→ Exercise requirements
Scan the entries below for "local" and copy each line that holds it.

Revision tracking records
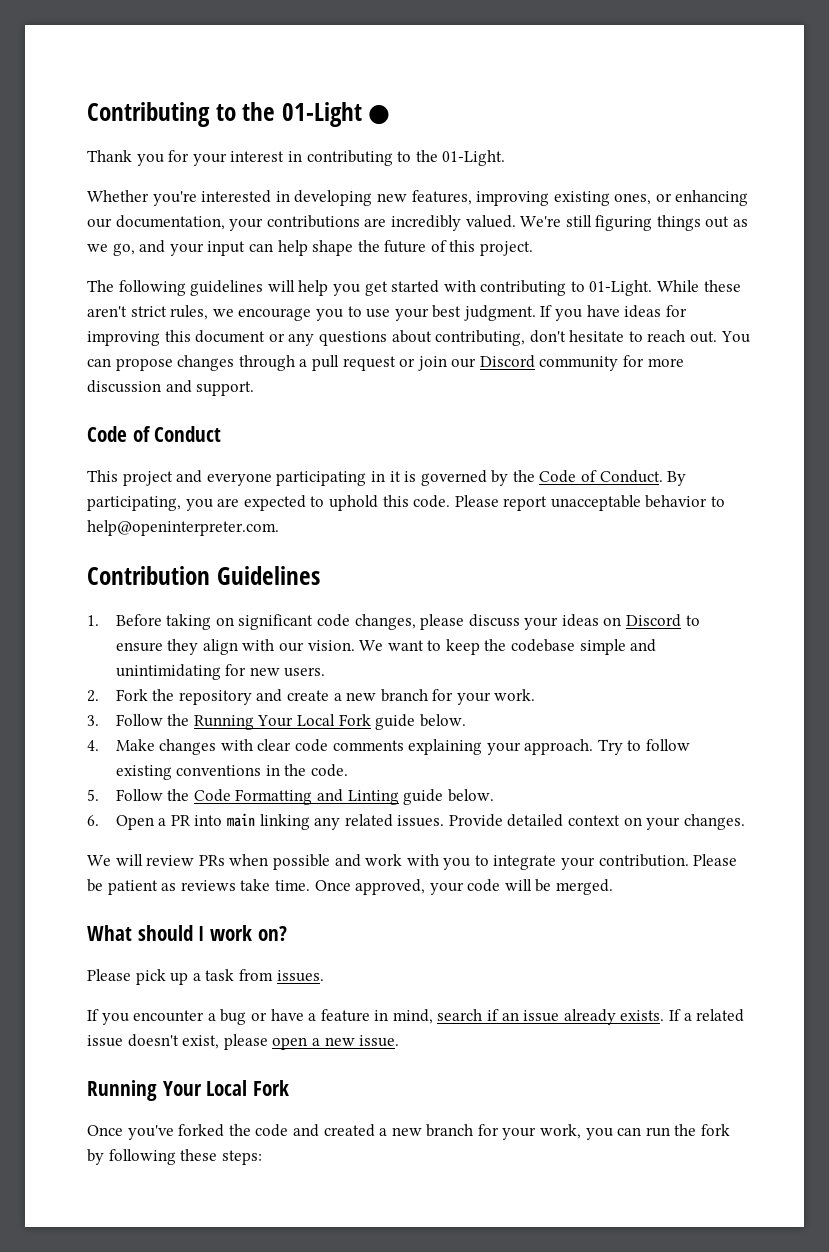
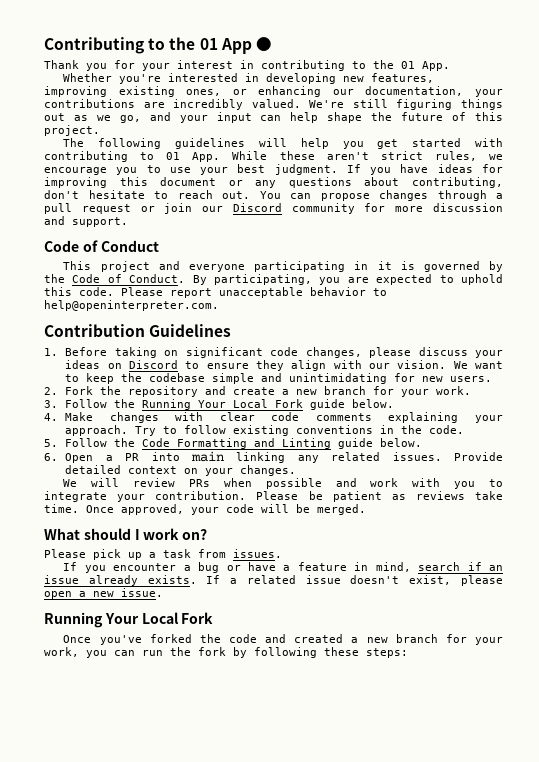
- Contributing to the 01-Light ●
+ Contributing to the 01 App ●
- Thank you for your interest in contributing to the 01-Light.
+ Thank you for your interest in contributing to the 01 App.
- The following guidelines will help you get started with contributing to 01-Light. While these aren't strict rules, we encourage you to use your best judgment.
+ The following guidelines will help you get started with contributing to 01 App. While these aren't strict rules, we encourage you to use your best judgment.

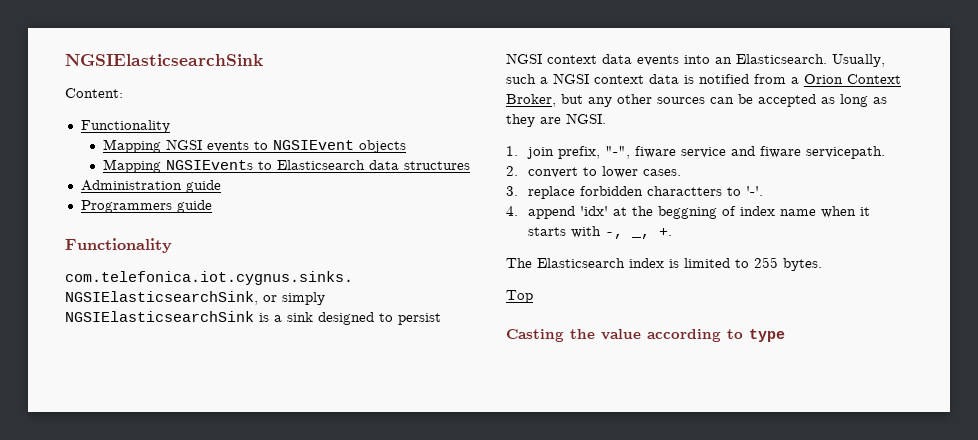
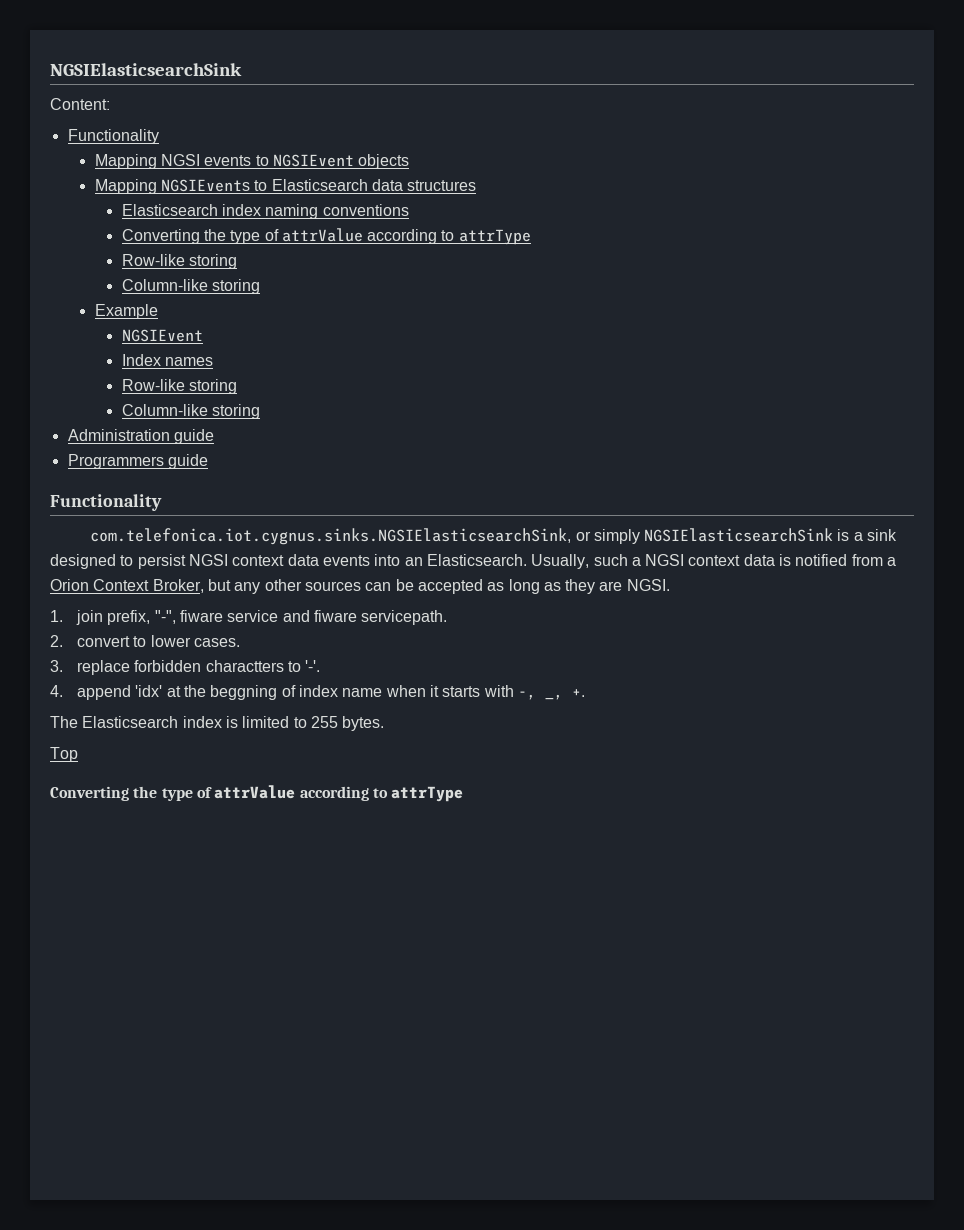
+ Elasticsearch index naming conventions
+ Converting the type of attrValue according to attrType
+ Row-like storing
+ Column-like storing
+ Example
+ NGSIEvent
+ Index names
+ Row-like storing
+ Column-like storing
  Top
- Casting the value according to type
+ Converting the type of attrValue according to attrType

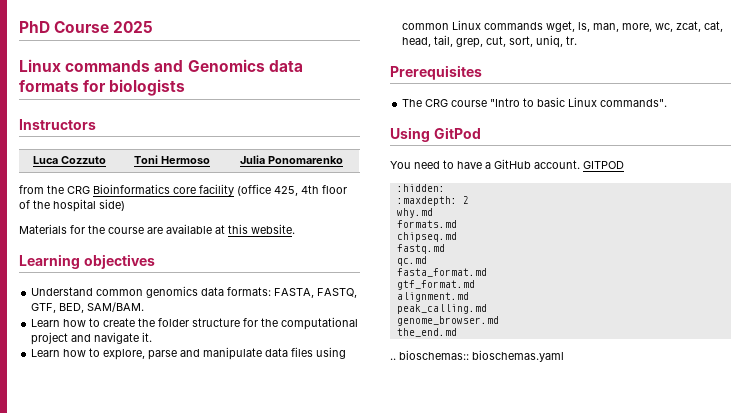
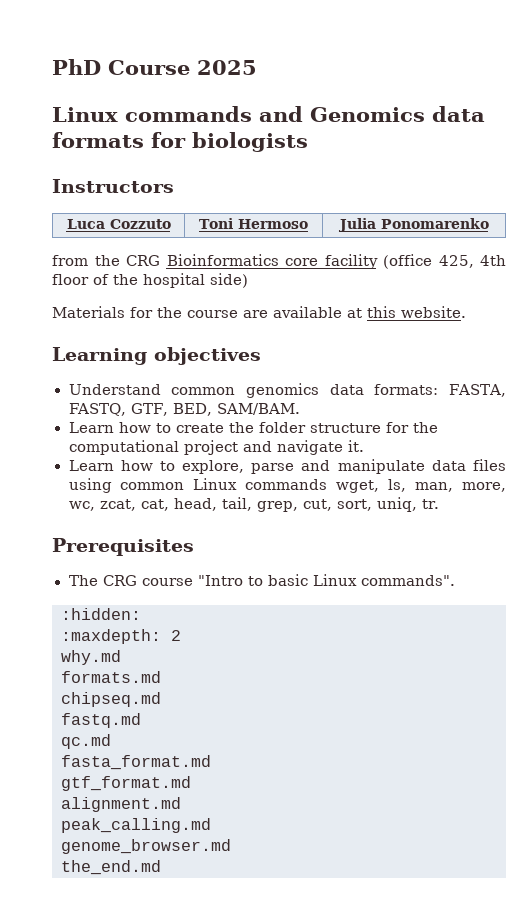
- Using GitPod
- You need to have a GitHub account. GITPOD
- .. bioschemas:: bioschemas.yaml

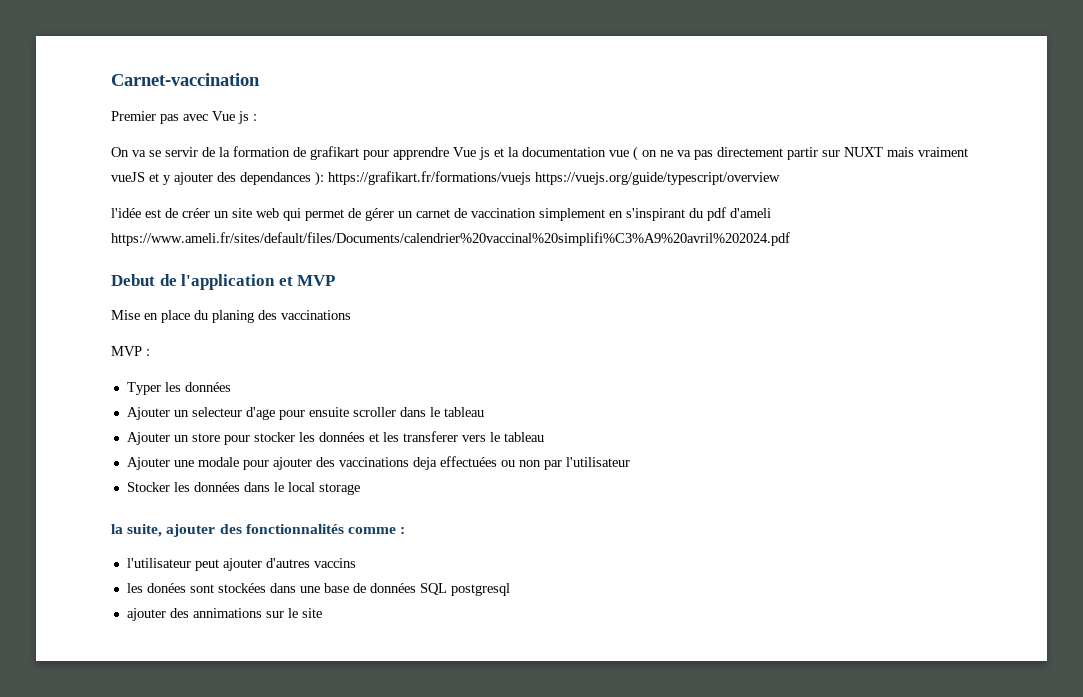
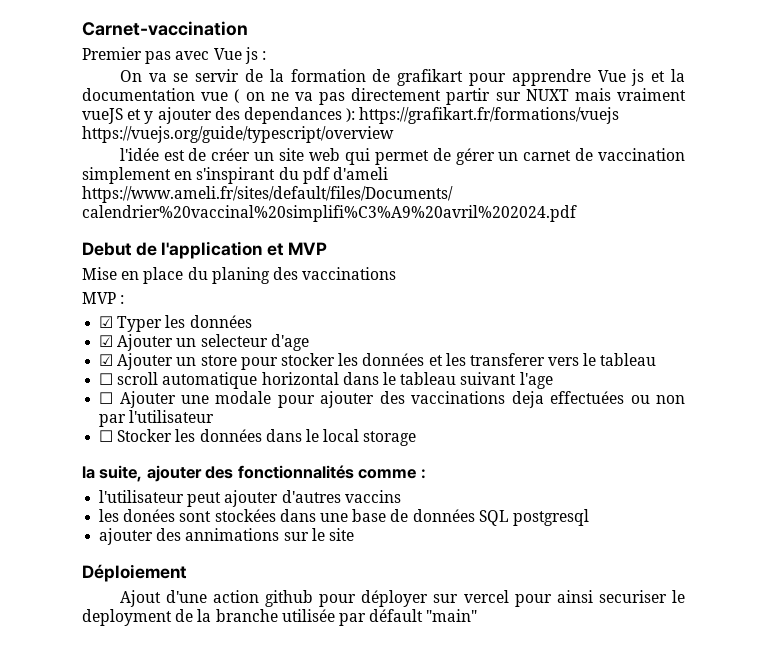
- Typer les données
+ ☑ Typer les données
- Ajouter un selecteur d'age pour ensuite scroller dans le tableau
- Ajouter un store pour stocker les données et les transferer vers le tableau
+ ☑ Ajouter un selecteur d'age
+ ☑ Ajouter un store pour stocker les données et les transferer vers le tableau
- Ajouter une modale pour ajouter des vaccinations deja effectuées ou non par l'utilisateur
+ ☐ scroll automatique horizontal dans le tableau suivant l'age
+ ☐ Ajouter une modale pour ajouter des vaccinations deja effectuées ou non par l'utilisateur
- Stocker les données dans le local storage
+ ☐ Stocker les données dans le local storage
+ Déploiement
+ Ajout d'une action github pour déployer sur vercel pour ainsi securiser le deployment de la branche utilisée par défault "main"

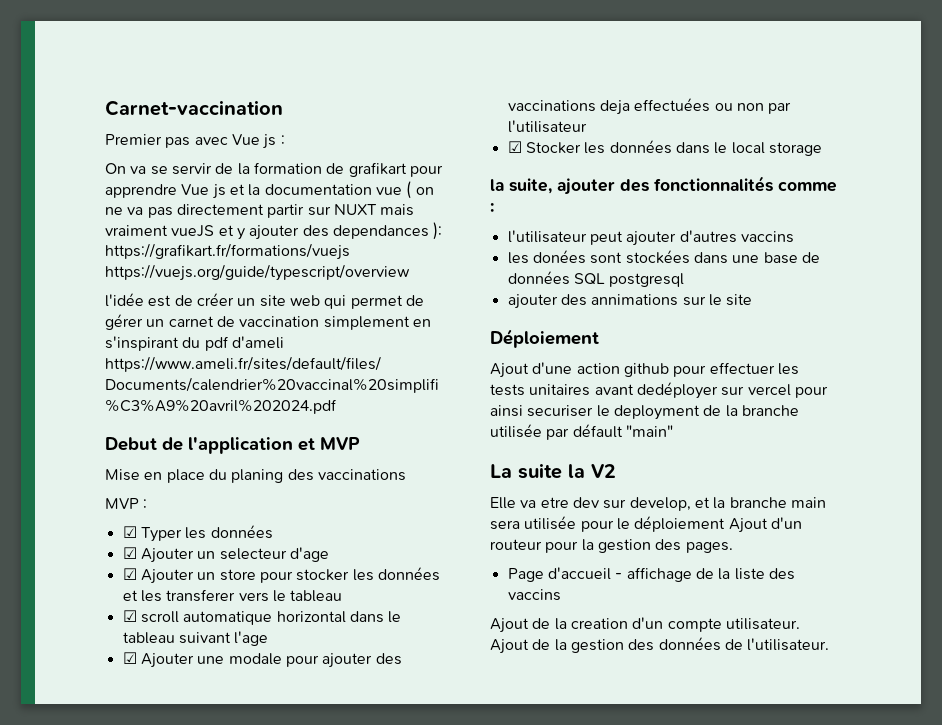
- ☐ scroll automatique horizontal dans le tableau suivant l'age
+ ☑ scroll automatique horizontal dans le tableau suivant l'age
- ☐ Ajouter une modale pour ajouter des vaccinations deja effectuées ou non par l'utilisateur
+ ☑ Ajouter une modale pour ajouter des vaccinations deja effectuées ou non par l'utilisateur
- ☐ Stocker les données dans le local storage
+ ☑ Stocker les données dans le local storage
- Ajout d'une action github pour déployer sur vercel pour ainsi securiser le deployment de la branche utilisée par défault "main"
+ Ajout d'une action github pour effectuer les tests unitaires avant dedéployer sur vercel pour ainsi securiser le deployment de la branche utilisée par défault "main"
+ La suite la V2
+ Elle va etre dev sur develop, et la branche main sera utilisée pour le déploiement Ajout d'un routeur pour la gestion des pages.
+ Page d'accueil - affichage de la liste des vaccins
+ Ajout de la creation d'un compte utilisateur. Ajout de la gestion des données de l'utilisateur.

→ Exercise result
- Stocker les données dans le local storage
+ ☐ Stocker les données dans le local storage
- ☐ Stocker les données dans le local storage
+ ☑ Stocker les données dans le local storage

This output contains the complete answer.